● WHAT IS BEING ASKED
Look through the material below. Return exactly the lines from the one with "margin-left: 33px ->" through the one with "justify-content: flex-end ->", both included.

● DATA
┄┄┄┄┄┄

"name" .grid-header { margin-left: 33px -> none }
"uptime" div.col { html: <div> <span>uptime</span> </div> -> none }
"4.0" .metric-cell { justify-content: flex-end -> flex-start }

┄┄┄┄┄┄

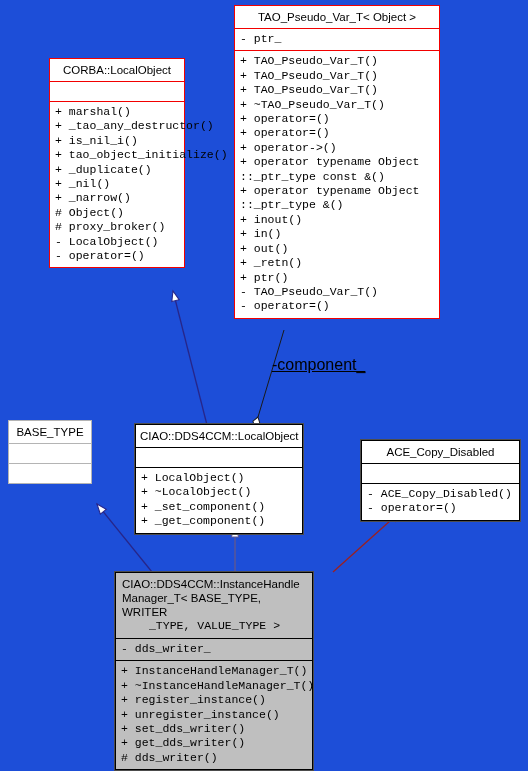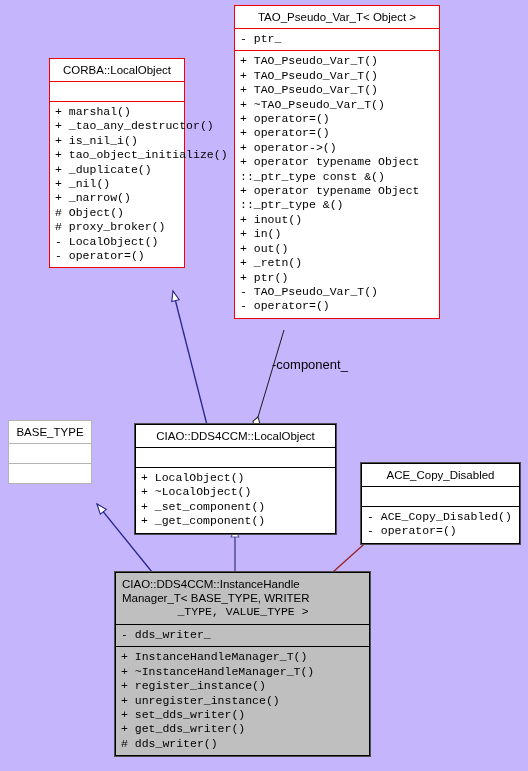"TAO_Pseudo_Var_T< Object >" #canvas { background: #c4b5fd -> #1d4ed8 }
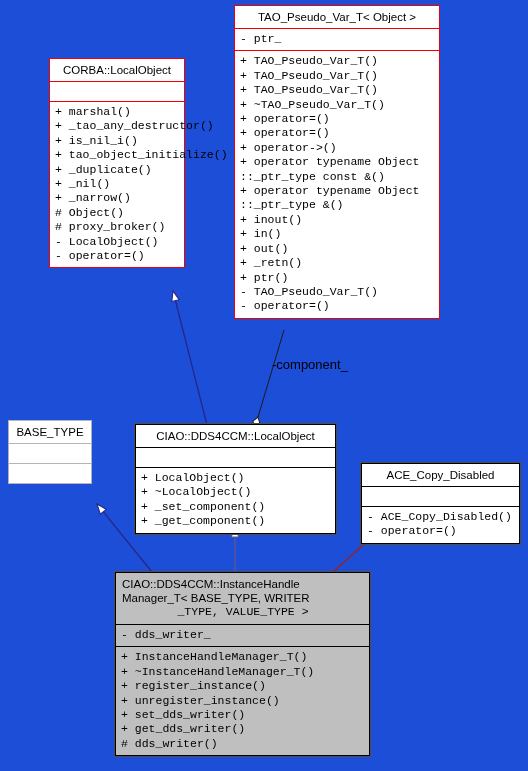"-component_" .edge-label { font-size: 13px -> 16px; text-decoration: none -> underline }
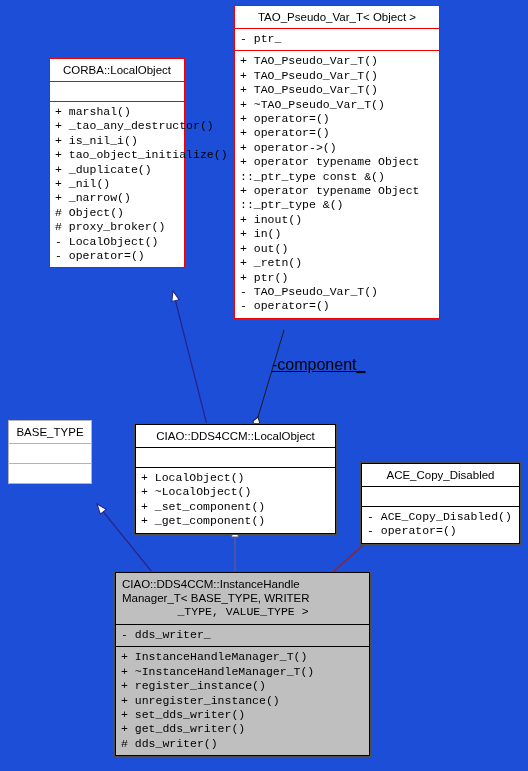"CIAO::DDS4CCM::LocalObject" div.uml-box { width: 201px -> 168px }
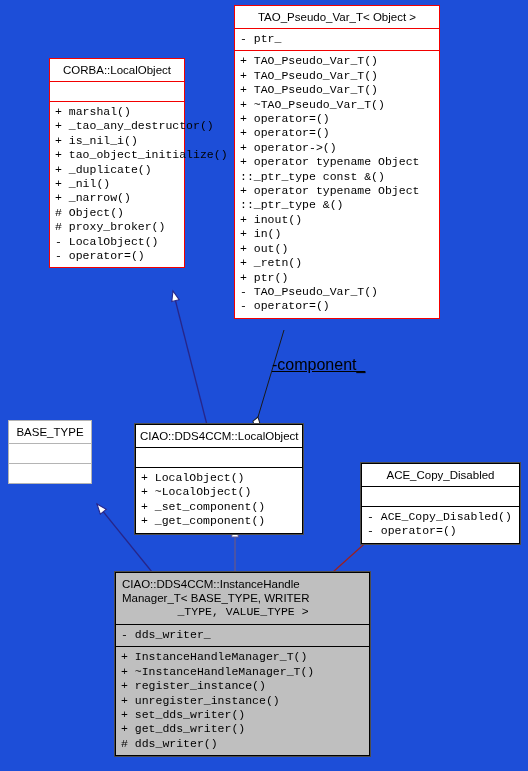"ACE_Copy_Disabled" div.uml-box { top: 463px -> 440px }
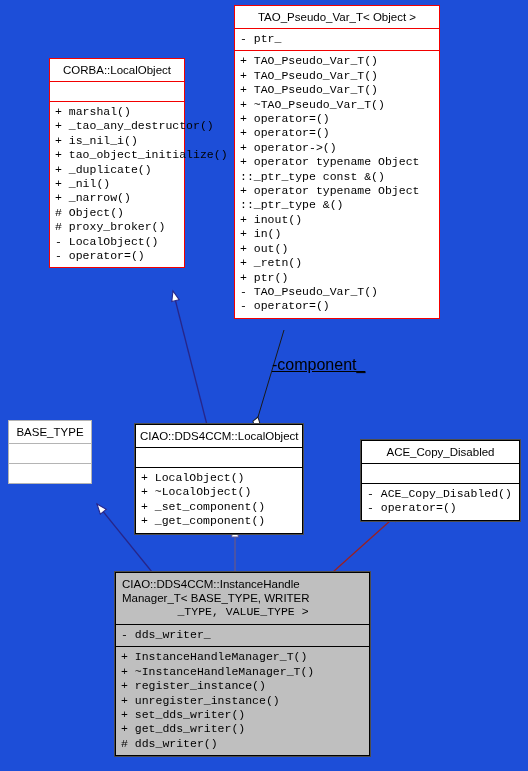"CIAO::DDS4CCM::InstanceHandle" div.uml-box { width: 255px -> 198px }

┄┄┄┄┄┄

● THE COMPLETED TASK
"name" .grid-header { margin-left: 33px -> none }
"uptime" div.col { html: <div> <span>uptime</span> </div> -> none }
"4.0" .metric-cell { justify-content: flex-end -> flex-start }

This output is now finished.